The hero of the Battle of Cerro Gordo, the Thermopylae of the Mexican War, was a captain in the Engineer Corps named Robert E. Lee.

On a horse named Creole, Lee led American troops in a stealthy march across treacherous terrain, positioning them in the rear of the Mexican army and cutting off all escape routes.

The battle plan for Cerro Gordo, according to 2nd Lt. Ulysses S. Grant, had unfolded exactly as it had been drawn up.

Along with Lee and Grant, dozens of other officers who later served with distinction in the Civil War got their first taste of combat in the Mexican War.

Martin Dugard, a freelance writer, seeks to understand how the experiences of these young men in a war waged on foreign soil that nearly doubled the size of the United States "molded them" into military tacticians and strategists a decade and a half later.

The book is a bit of a bait-and-switch. Dugard delivers an old-fashioned military history of the Mexican War, crediting Gens. Zachary Taylor and Winfield Scott for defeating an enemy that almost always outnumbered the American forces. And he provides detailed descriptions of army life.

Dugard, however, sheds little light on the war as, well, a training ground. The protagonists -- Grant, Lee, William Tecumseh Sherman and Jefferson Davis -- disappear for long stretches. When they surface, they are very much "in the moment," and, beyond the obvious, Dugard isn't able to extract much of significance to their subsequent careers from what they say or do.

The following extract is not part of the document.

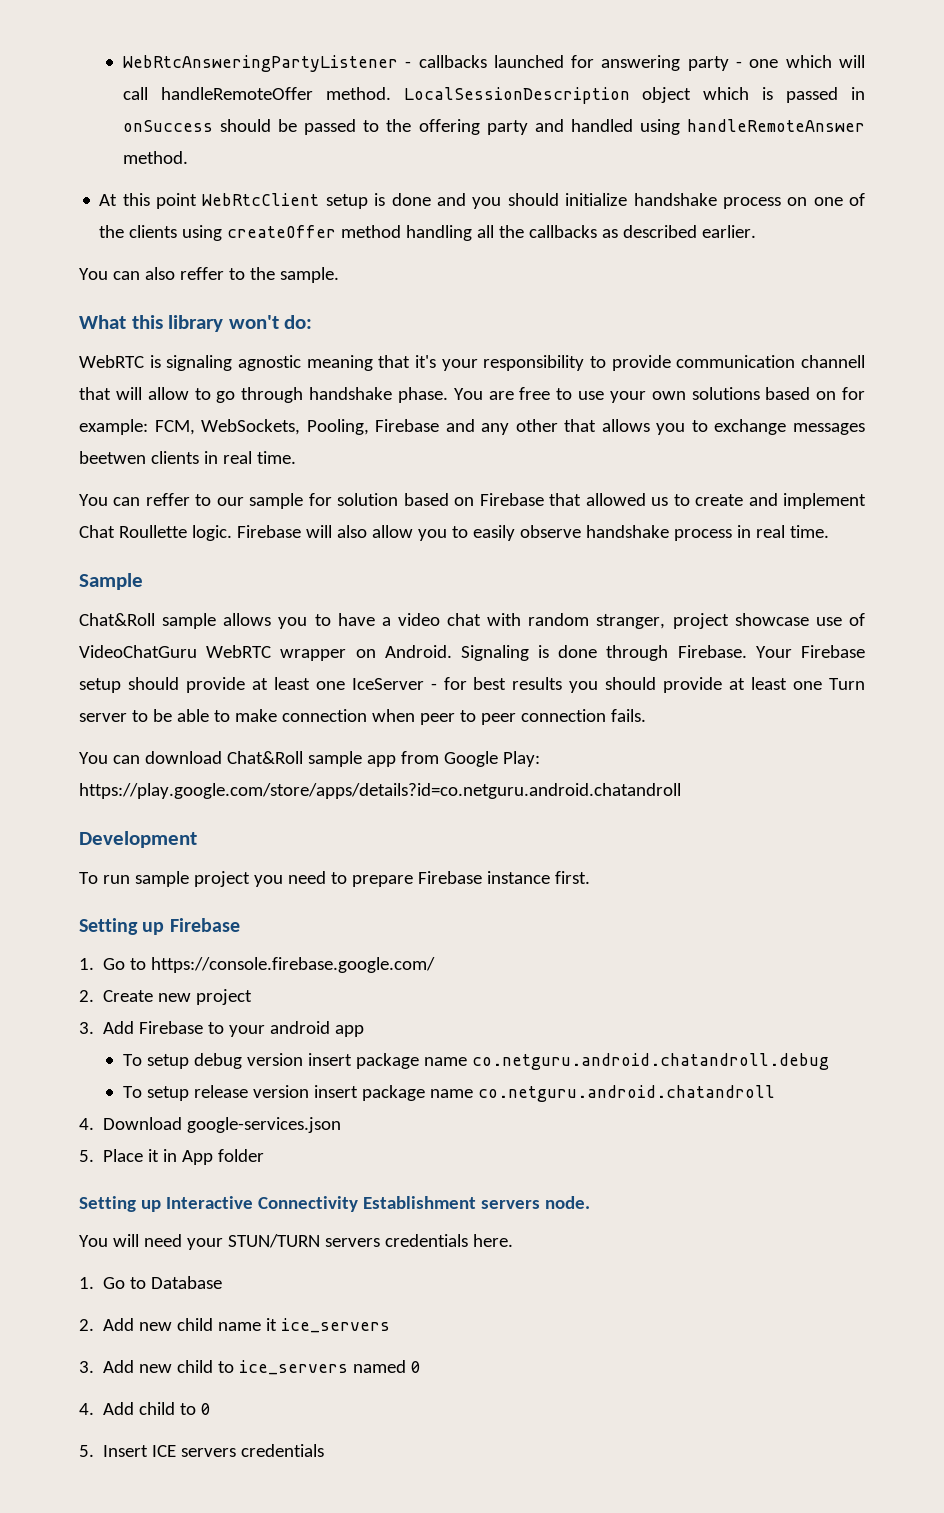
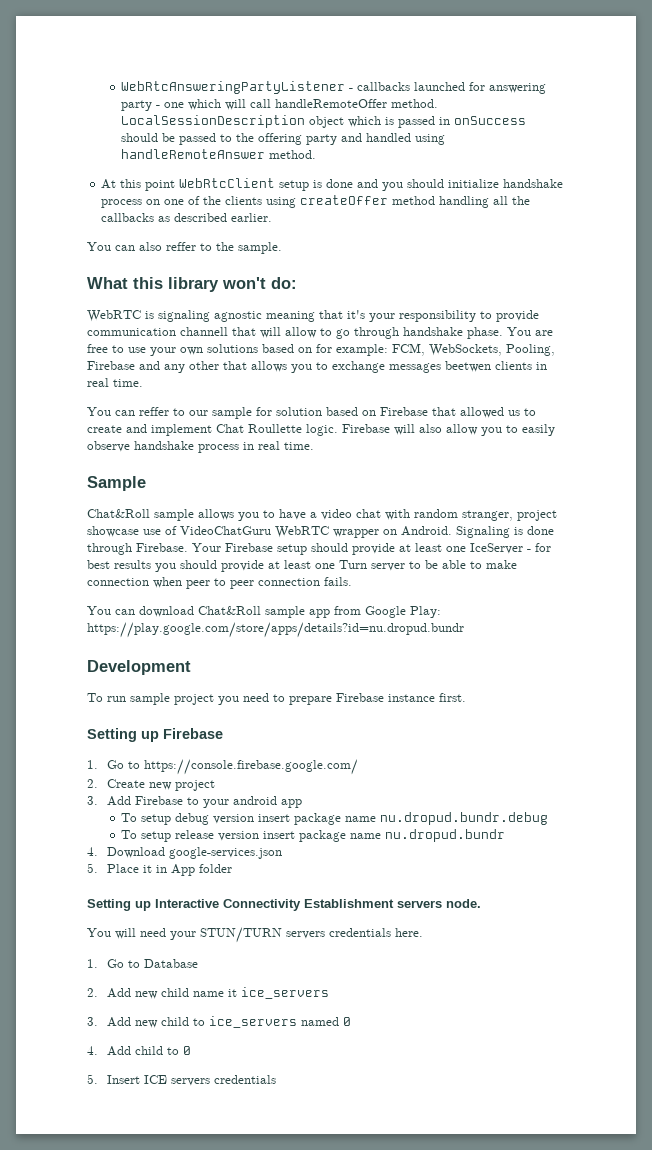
[79,783,681,799] https://play.google.com/store/apps/details?id=co.netguru.android.chatandroll -> [87,622,464,638] https://play.google.com/store/apps/details?id=nu.dropud.bundr
[471,1053,829,1070] co.netguru.android.chatandroll.debug -> [380,812,549,825] nu.dropud.bundr.debug
[477,1085,775,1102] co.netguru.android.chatandroll -> [385,829,506,842] nu.dropud.bundr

Consider Dugard's treatment of Robert E. Lee. After laboring in "engineering anonymity," building fortifications, Lee saw combat and the aftermath of a siege in the Mexican War. Cerro Gordo, Dugard writes, "left him a changed man." Aware now of the impact of cannon fire on the human body and the impact of war on noncombatants, Lee "would never view war the same way again."

Would he conduct war any differently? Dugard doesn't say.

During the war, Dugard suggests, Grant completed his evolution "from timid young lieutenant to future general." Now able to "see the entire battlefield in his head," he had become a master tactician, convinced that offensive movement was preferable to defensive entrenchment, and able to see flaws even in the sophisticated plans of Winfield Scott.

These two splendid pages on Grant are too little and come too late. The role of the soon-to-be fratricidal band of West Point brothers in the Mexican War may well have been "pivotal" to their maturation as military men in the Civil War, but "The Training Ground" leaves us still wondering about the lessons they learned and how they applied them to the vastly different circumstances of the bigger war that followed.

Glenn C. Altschuler is the Thomas and Dorothy Litwin Professor of American Studies at Cornell University.